BOGOR – DPRD Kota Bogor menggelar Rapat Dengar Pendapat untuk membahas Rancangan Peraturan Daerah (Raperda) Perlindungan Anak. Raperda ini dinilai mendesak mengingat angka kekerasan terhadap anak di Kota Bogor terus meningkat setiap tahun.
Anggota Komisi I DPRD Kota Bogor, Banu Bagaskara, mengungkapkan berdasarkan data Dinas Pemberdayaan Perempuan dan Perlindungan Anak (DP3A), tercatat ada 87 kasus kekerasan anak sepanjang 2024. Angka tersebut meningkat dibanding tahun-tahun sebelumnya.
“Dari 2019 hingga 2024 kasusnya terus naik, dari 48 kasus menjadi 87 kasus.
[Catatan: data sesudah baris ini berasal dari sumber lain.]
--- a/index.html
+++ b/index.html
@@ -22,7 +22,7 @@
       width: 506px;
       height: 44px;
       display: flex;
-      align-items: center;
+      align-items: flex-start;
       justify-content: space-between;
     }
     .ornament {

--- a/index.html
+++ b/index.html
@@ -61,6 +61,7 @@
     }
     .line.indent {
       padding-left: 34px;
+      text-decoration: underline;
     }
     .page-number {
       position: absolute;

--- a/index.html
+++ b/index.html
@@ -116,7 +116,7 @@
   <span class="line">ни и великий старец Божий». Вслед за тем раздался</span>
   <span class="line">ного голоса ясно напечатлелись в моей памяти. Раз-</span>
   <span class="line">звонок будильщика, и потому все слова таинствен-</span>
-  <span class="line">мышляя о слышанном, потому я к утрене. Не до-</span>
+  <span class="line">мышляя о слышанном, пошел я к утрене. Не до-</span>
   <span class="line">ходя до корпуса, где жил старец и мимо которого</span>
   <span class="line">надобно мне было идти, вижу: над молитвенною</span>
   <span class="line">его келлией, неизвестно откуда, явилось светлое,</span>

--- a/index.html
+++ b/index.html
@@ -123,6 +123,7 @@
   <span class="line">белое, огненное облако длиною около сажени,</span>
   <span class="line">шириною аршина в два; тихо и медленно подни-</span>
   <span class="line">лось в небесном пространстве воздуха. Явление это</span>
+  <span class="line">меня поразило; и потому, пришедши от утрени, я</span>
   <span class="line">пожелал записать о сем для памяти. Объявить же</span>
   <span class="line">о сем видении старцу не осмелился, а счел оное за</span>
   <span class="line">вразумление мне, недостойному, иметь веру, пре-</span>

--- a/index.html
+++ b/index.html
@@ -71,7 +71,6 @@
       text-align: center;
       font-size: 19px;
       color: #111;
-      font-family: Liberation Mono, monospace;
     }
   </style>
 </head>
Itu pun hanya yang dilaporkan, sehingga kemungkinan jumlah sebenarnya lebih besar,” ujar Banu dalam Rapat Dengar Pendapat, Rabu (10/9/2025).
Menurutnya, fakta ini menunjukkan perlindungan anak di Kota Bogor masih lemah, meski sudah ada Perda Kota Layak Anak sejak 2017. Karena itu, Raperda Perlindungan Anak disusun untuk memperkuat perlindungan hukum sekaligus memastikan hak-hak anak terpenuhi.
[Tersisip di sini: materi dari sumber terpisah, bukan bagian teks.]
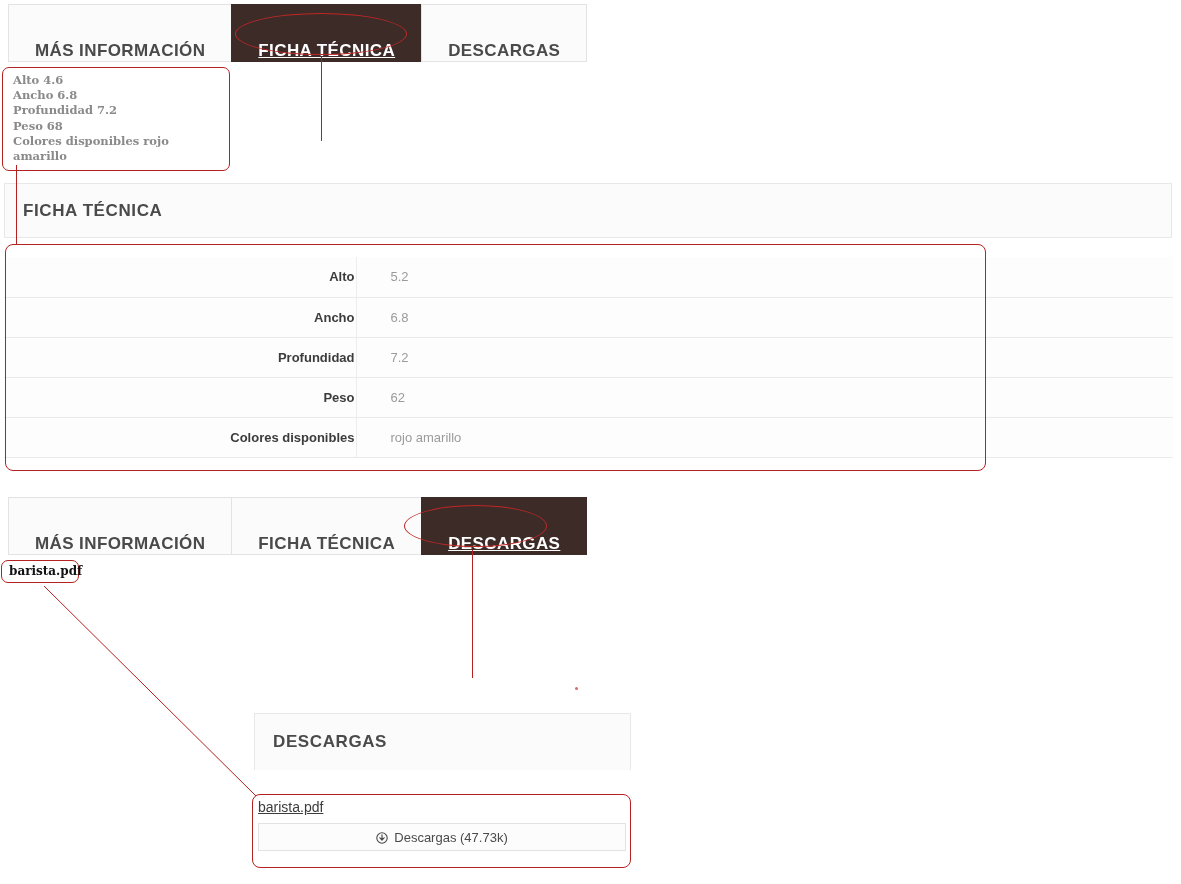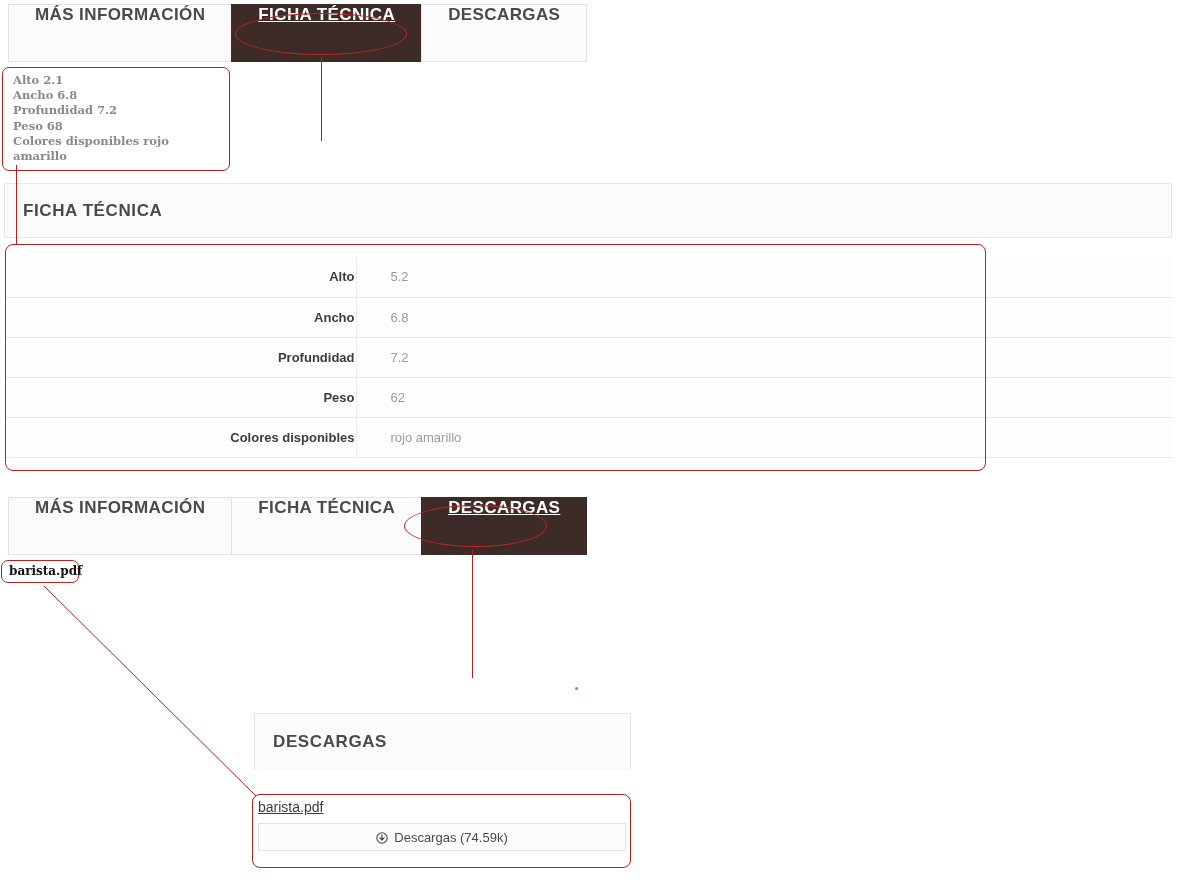--- a/index.html
+++ b/index.html
@@ -24,7 +24,7 @@
   }
   .tab {
     display: flex;
-    align-items: flex-start;
+    align-items: flex-end;
     justify-content: center;
     padding: 0 26px;
     font-size: 17px;

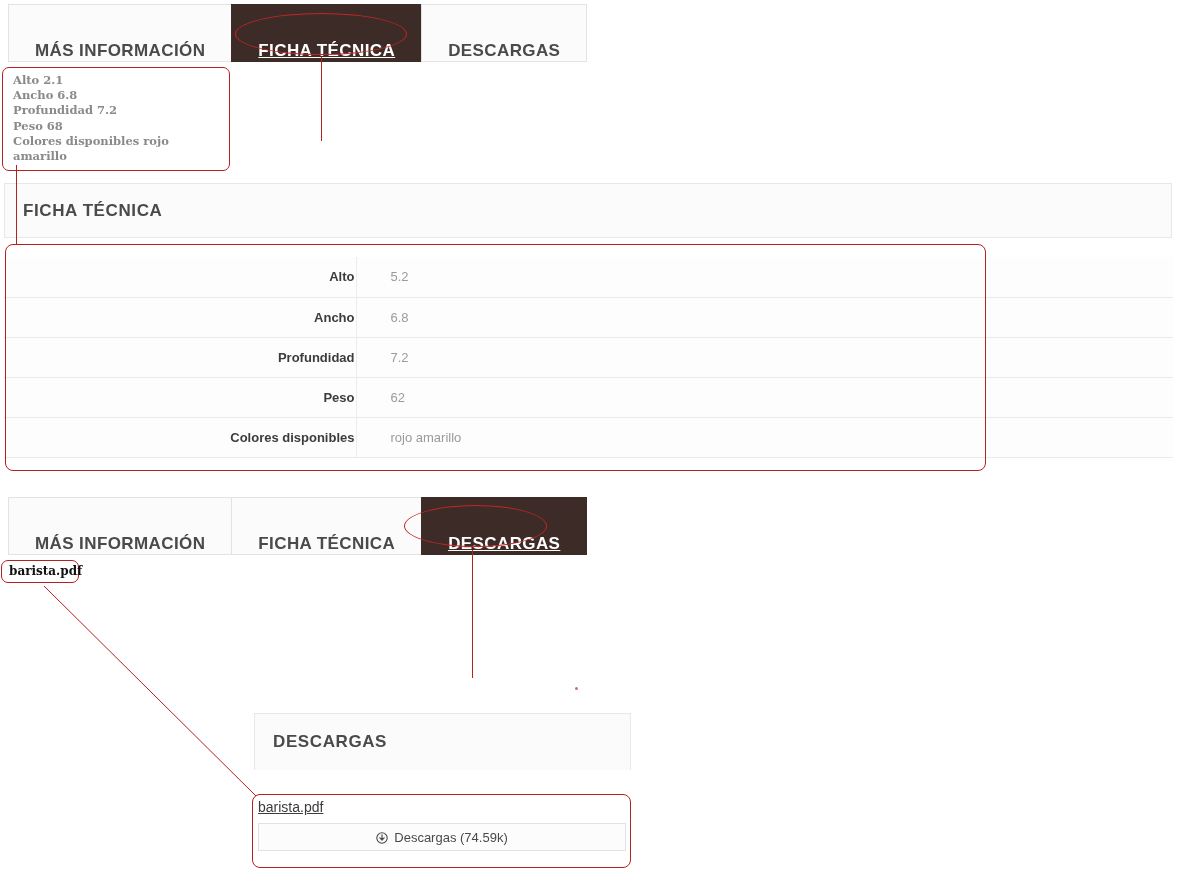--- a/index.html
+++ b/index.html
@@ -252,7 +252,7 @@
   <div class="anno-vline" style="left:321px; top:57px; height:84px;"></div>
 
   <div class="callout spec" style="left:2px; top:67px; width:228px;">
-    <div>Alto 2.1</div>
+    <div>Alto 4.6</div>
     <div>Ancho 6.8</div>
     <div>Profundidad 7.2</div>
     <div>Peso 68</div>

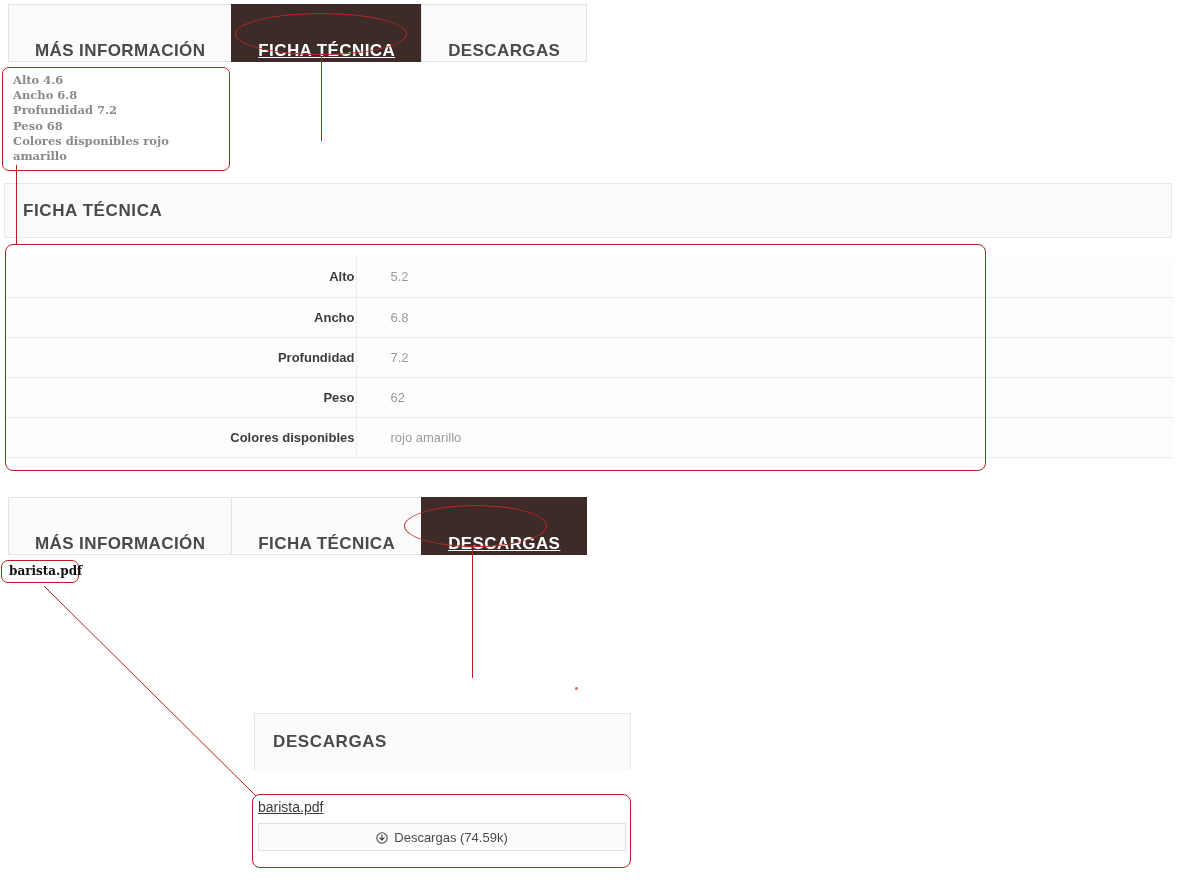--- a/index.html
+++ b/index.html
@@ -241,7 +241,7 @@
         <path d="M6 2.9 L6 7.6 M3.9 5.8 L6 8.0 L8.1 5.8" fill="none" stroke="#4a4a4a" stroke-width="1.2" stroke-linecap="round" stroke-linejoin="round"></path>
       </svg>
     </span>
-    <span>Descargas (74.59k)</span>
+    <span>Descargas (47.73k)</span>
   </div>
 </div>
Tujuan Raperda ini antara lain menjamin anak terbebas dari kekerasan, menyediakan ruang partisipasi bagi anak, serta melibatkan seluruh pihak mulai dari pemerintah, sekolah, masyarakat, hingga dunia usaha.
Namun, sejumlah tantangan masih dihadapi, seperti belum terintegrasinya data anak, koordinasi antar instansi yang belum optimal, dan keterbatasan anggaran.
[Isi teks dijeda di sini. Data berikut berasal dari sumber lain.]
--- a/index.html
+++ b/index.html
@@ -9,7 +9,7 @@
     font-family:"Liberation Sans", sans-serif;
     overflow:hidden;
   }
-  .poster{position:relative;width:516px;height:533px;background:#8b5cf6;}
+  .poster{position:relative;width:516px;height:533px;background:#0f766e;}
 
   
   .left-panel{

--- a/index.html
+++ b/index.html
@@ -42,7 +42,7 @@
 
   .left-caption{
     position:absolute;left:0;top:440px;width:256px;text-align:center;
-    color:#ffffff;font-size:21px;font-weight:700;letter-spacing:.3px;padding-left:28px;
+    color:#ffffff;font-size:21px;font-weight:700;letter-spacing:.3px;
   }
“Jika Raperda ini ditegakkan, kita berharap sekolah bisa jadi ruang aman dan bebas kekerasan, dunia usaha punya payung hukum untuk mendukung program ramah anak lewat CSR, dan anak-anak bisa ikut berpendapat melalui Forum Anak,” jelas Banu.
Ia menambahkan, Raperda ini juga mendorong adanya sistem data anak terintegrasi, pendanaan responsif anak, serta partisipasi masyarakat dalam melapor jika terjadi kekerasan.
“Melindungi anak bukan hanya urusan pemerintah, tapi tanggung jawab bersama. Anak bukan objek kebijakan, melainkan subjek pembangunan. Menjaga mereka hari ini berarti menjaga masa depan Kota Bogor,” pungkasnya.